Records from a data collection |
---
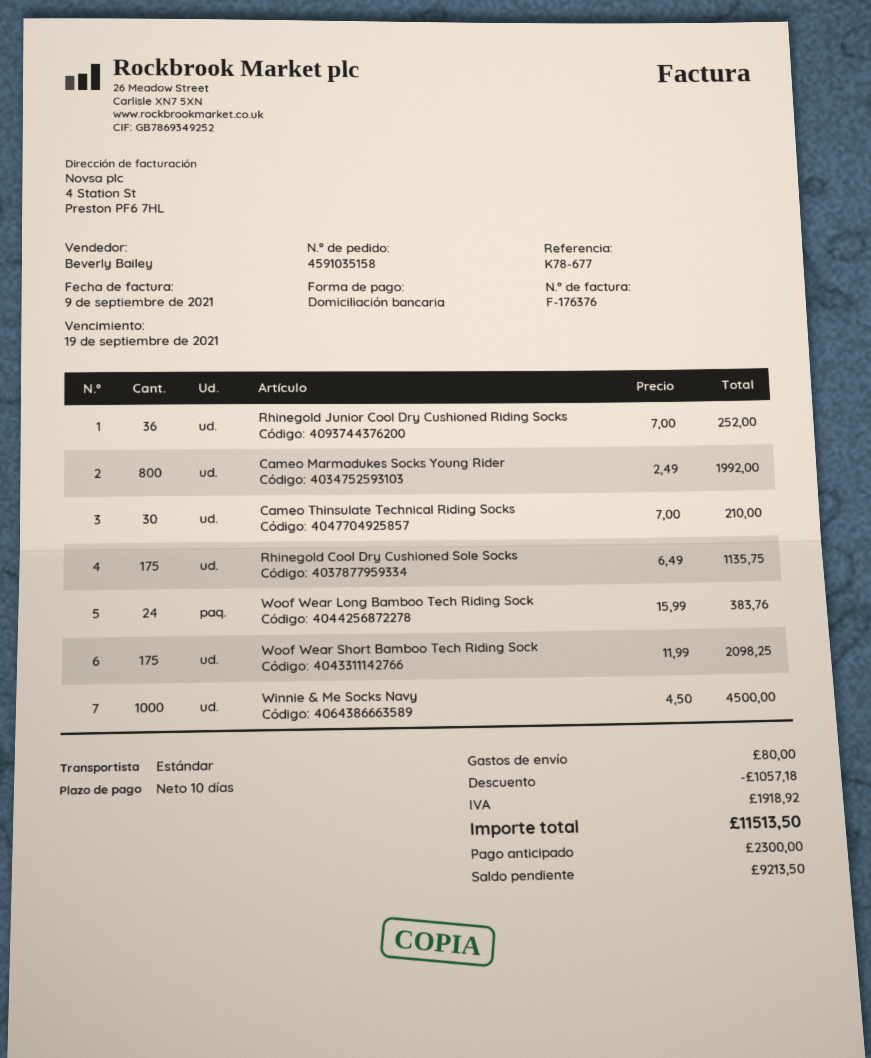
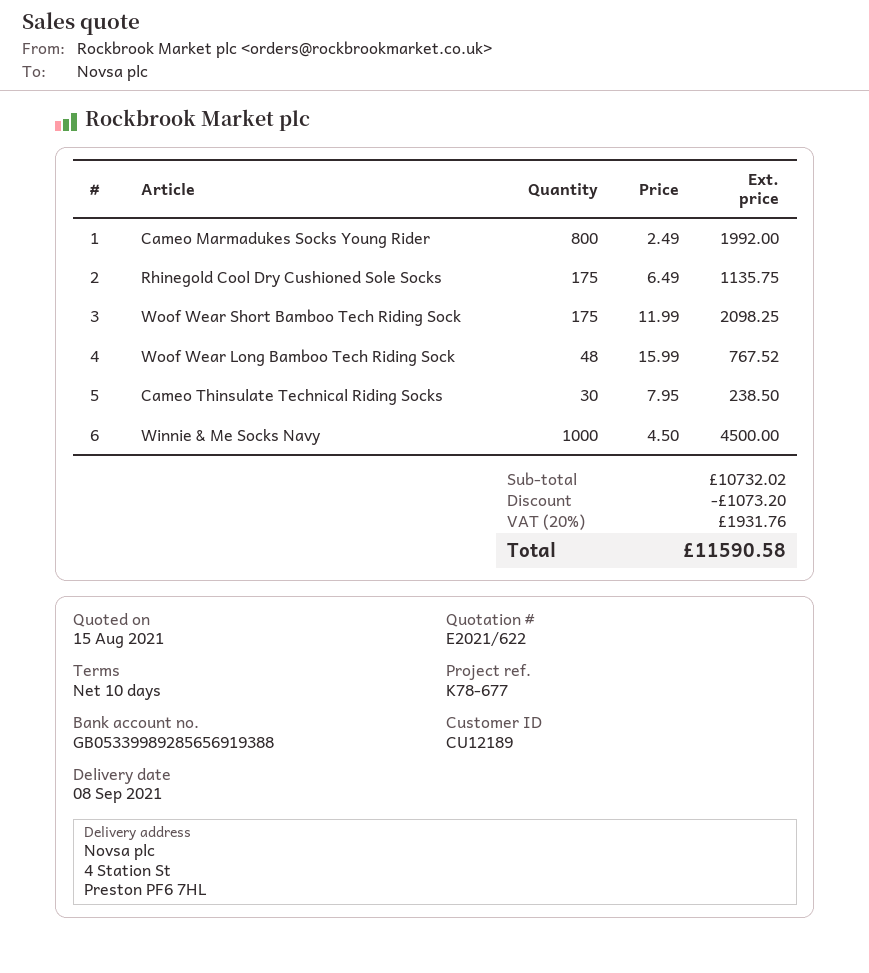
Rhinegold Junior Cool Dry Cushioned Riding Socks: 36 x 7.00 = 252.00 -> none
Cameo Thinsulate Technical Riding Socks: 30 x 7.00 = 210.00 -> 30 x 7.95 = 238.50
Woof Wear Long Bamboo Tech Riding Sock: 24 x 15.99 = 383.76 -> 48 x 15.99 = 767.52
discount: 1057.18 -> 1073.20
shipping: 80.00 -> none
tax: 1918.92 -> 1931.76
total: 11513.50 -> 11590.58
---
Task instructions |
Whenever the string "none" turns up in a line of the data, copy that line.

Completed task |
Rhinegold Junior Cool Dry Cushioned Riding Socks: 36 x 7.00 = 252.00 -> none
shipping: 80.00 -> none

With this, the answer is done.